Exercise details:
Every entry in the data that follows should come back exactly, pictures aside.

--------------------------------------------------

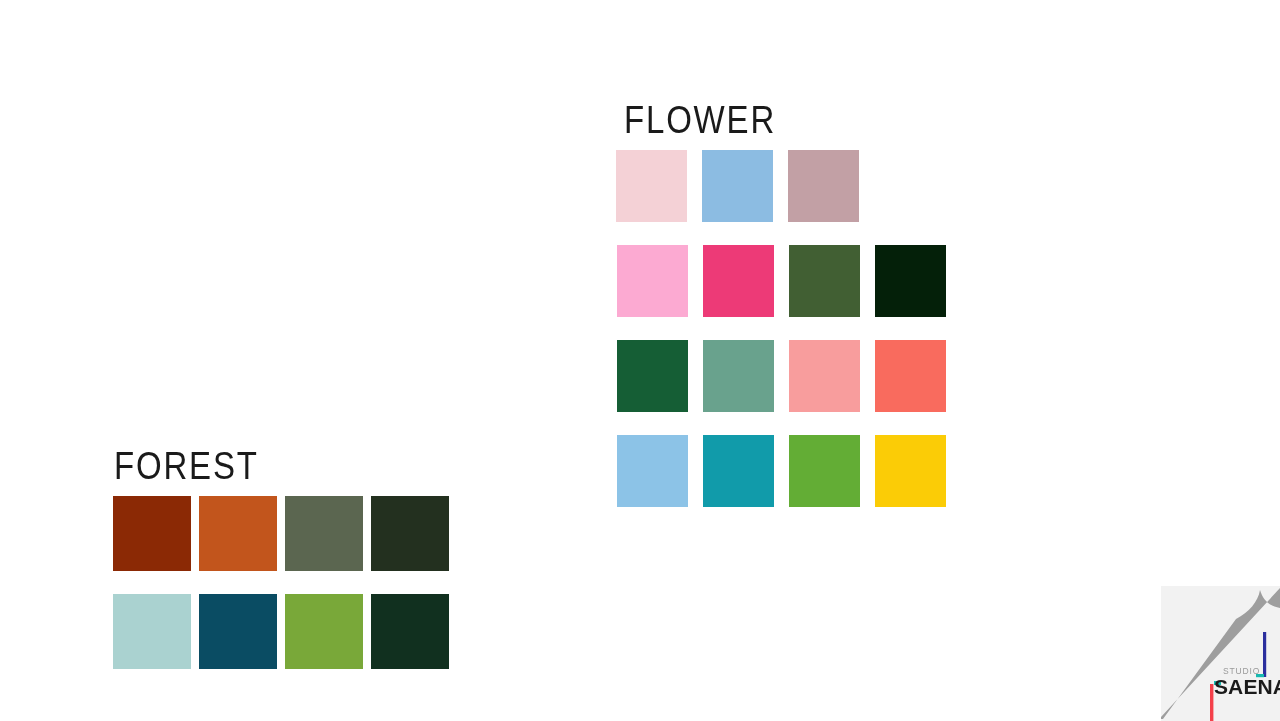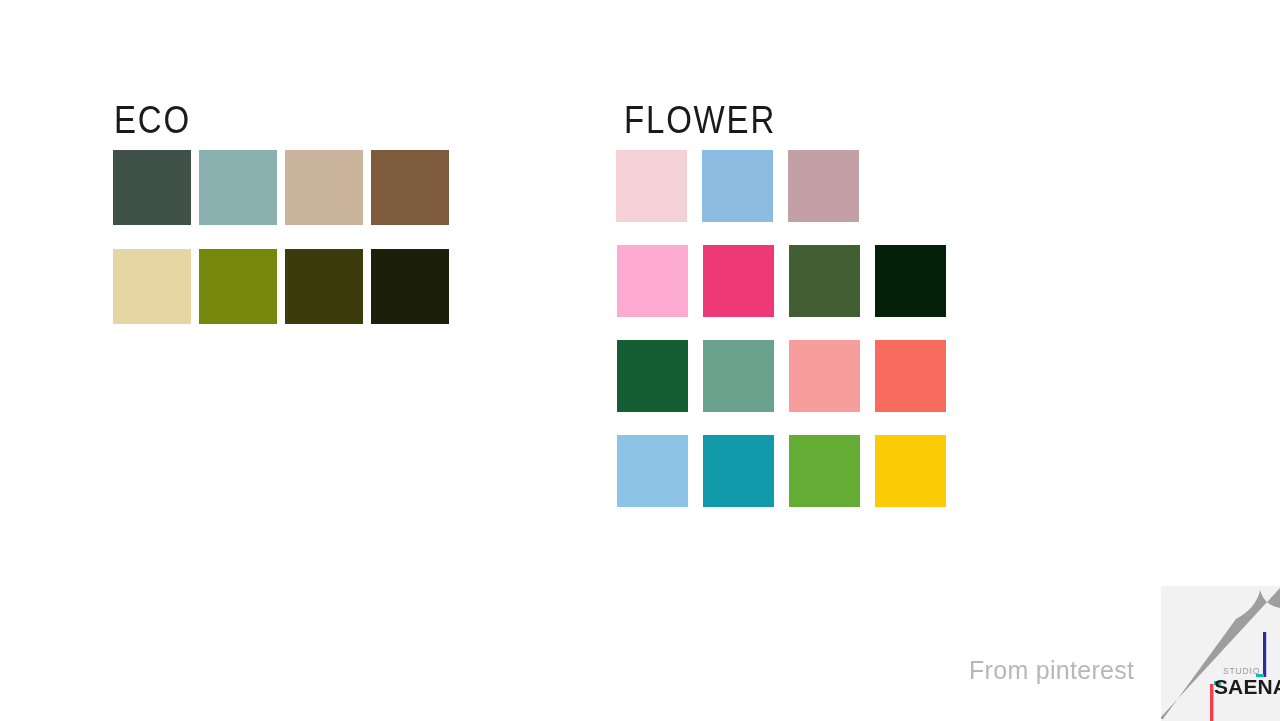--- a/index.html
+++ b/index.html
@@ -148,37 +148,20 @@
     font-weight: 700;
     letter-spacing: 0.005em;
     fill: #1b1b1b;
   }
 </style>
 </head>
 <body>
 
 <div class="slide" style="background-color: rgb(255, 255, 255);">
 
-  <section class="palette" id="palette-eco">
-    <h2 class="palette-title">ECO</h2>
-    <div class="swatch-grid">
-      <div class="swatch-row">
-        <span class="swatch" style="background-color: rgb(63, 81, 73);"></span>
-        <span class="swatch" style="background-color: rgb(139, 176, 176);"></span>
-        <span class="swatch" style="background-color: rgb(202, 180, 158);"></span>
-        <span class="swatch" style="background-color: rgb(125, 91, 60);"></span>
-      </div>
-      <div class="swatch-row">
-        <span class="swatch" style="background-color: rgb(230, 214, 164);"></span>
-        <span class="swatch" style="background-color: rgb(118, 136, 12);"></span>
-        <span class="swatch" style="background-color: rgb(58, 60, 12);"></span>
-        <span class="swatch" style="background-color: rgb(28, 32, 10);"></span>
-      </div>
-    </div>
-  </section>
 
   <section class="palette" id="palette-flower">
     <h2 class="palette-title">FLOWER</h2>
     <div class="swatch-grid">
       <div class="swatch-row">
         <span class="swatch" style="background-color: rgb(244, 209, 214);"></span>
         <span class="swatch" style="background-color: rgb(140, 188, 226);"></span>
         <span class="swatch" style="background-color: rgb(194, 160, 165);"></span>
         <span class="swatch empty"></span>
       </div>
@@ -196,22 +179,38 @@
       </div>
       <div class="swatch-row">
         <span class="swatch" style="background-color: rgb(140, 195, 231);"></span>
         <span class="swatch" style="background-color: rgb(17, 155, 170);"></span>
         <span class="swatch" style="background-color: rgb(99, 173, 53);"></span>
         <span class="swatch" style="background-color: rgb(251, 204, 6);"></span>
       </div>
     </div>
   </section>
 
-
-  <div id="source-credit">From pinterest</div>
+  <section class="palette" id="palette-forest">
+    <h2 class="palette-title">FOREST</h2>
+    <div class="swatch-grid">
+      <div class="swatch-row">
+        <span class="swatch" style="background-color: rgb(139, 41, 5);"></span>
+        <span class="swatch" style="background-color: rgb(194, 85, 28);"></span>
+        <span class="swatch" style="background-color: rgb(91, 102, 80);"></span>
+        <span class="swatch" style="background-color: rgb(35, 48, 31);"></span>
+      </div>
+      <div class="swatch-row">
+        <span class="swatch" style="background-color: rgb(170, 210, 208);"></span>
+        <span class="swatch" style="background-color: rgb(10, 76, 99);"></span>
+        <span class="swatch" style="background-color: rgb(121, 168, 57);"></span>
+        <span class="swatch" style="background-color: rgb(17, 48, 31);"></span>
+      </div>
+    </div>
+  </section>
+
 
   <div id="studio-logo">
     <svg width="119" height="135" viewBox="0 0 119 135" xmlns="http://www.w3.org/2000/svg">
 
       <rect x="0" y="0" width="119" height="135" fill="#f2f2f2"></rect>
 
       <path d="M 119 2 L 119 22 C 108 20 102 14 99 4 C 97 16 88 26 75 33 L 2 133 L 0 133 L 0 131 Z" fill="#9e9e9e"></path>
       <path d="M 1 134 L 95 33 C 104 28 112 20 116 8 L 119 8 L 119 134 Z" fill="#f2f2f2" opacity="0"></path>
 
       <rect x="102" y="46" width="3.2" height="45" fill="#2b2f9e"></rect>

--------------------------------------------------

Task response:
--- a/index.html
+++ b/index.html
@@ -148,37 +148,20 @@
     font-weight: 700;
     letter-spacing: 0.005em;
     fill: #1b1b1b;
   }
 </style>
 </head>
 <body>
 
 <div class="slide" style="background-color: rgb(255, 255, 255);">
 
-  <section class="palette" id="palette-eco">
-    <h2 class="palette-title">ECO</h2>
-    <div class="swatch-grid">
-      <div class="swatch-row">
-        <span class="swatch" style="background-color: rgb(63, 81, 73);"></span>
-        <span class="swatch" style="background-color: rgb(139, 176, 176);"></span>
-        <span class="swatch" style="background-color: rgb(202, 180, 158);"></span>
-        <span class="swatch" style="background-color: rgb(125, 91, 60);"></span>
-      </div>
-      <div class="swatch-row">
-        <span class="swatch" style="background-color: rgb(230, 214, 164);"></span>
-        <span class="swatch" style="background-color: rgb(118, 136, 12);"></span>
-        <span class="swatch" style="background-color: rgb(58, 60, 12);"></span>
-        <span class="swatch" style="background-color: rgb(28, 32, 10);"></span>
-      </div>
-    </div>
-  </section>
 
   <section class="palette" id="palette-flower">
     <h2 class="palette-title">FLOWER</h2>
     <div class="swatch-grid">
       <div class="swatch-row">
         <span class="swatch" style="background-color: rgb(244, 209, 214);"></span>
         <span class="swatch" style="background-color: rgb(140, 188, 226);"></span>
         <span class="swatch" style="background-color: rgb(194, 160, 165);"></span>
         <span class="swatch empty"></span>
       </div>
@@ -196,22 +179,38 @@
       </div>
       <div class="swatch-row">
         <span class="swatch" style="background-color: rgb(140, 195, 231);"></span>
         <span class="swatch" style="background-color: rgb(17, 155, 170);"></span>
         <span class="swatch" style="background-color: rgb(99, 173, 53);"></span>
         <span class="swatch" style="background-color: rgb(251, 204, 6);"></span>
       </div>
     </div>
   </section>
 
-
-  <div id="source-credit">From pinterest</div>
+  <section class="palette" id="palette-forest">
+    <h2 class="palette-title">FOREST</h2>
+    <div class="swatch-grid">
+      <div class="swatch-row">
+        <span class="swatch" style="background-color: rgb(139, 41, 5);"></span>
+        <span class="swatch" style="background-color: rgb(194, 85, 28);"></span>
+        <span class="swatch" style="background-color: rgb(91, 102, 80);"></span>
+        <span class="swatch" style="background-color: rgb(35, 48, 31);"></span>
+      </div>
+      <div class="swatch-row">
+        <span class="swatch" style="background-color: rgb(170, 210, 208);"></span>
+        <span class="swatch" style="background-color: rgb(10, 76, 99);"></span>
+        <span class="swatch" style="background-color: rgb(121, 168, 57);"></span>
+        <span class="swatch" style="background-color: rgb(17, 48, 31);"></span>
+      </div>
+    </div>
+  </section>
+
 
   <div id="studio-logo">
     <svg width="119" height="135" viewBox="0 0 119 135" xmlns="http://www.w3.org/2000/svg">
 
       <rect x="0" y="0" width="119" height="135" fill="#f2f2f2"></rect>
 
       <path d="M 119 2 L 119 22 C 108 20 102 14 99 4 C 97 16 88 26 75 33 L 2 133 L 0 133 L 0 131 Z" fill="#9e9e9e"></path>
       <path d="M 1 134 L 95 33 C 104 28 112 20 116 8 L 119 8 L 119 134 Z" fill="#f2f2f2" opacity="0"></path>
 
       <rect x="102" y="46" width="3.2" height="45" fill="#2b2f9e"></rect>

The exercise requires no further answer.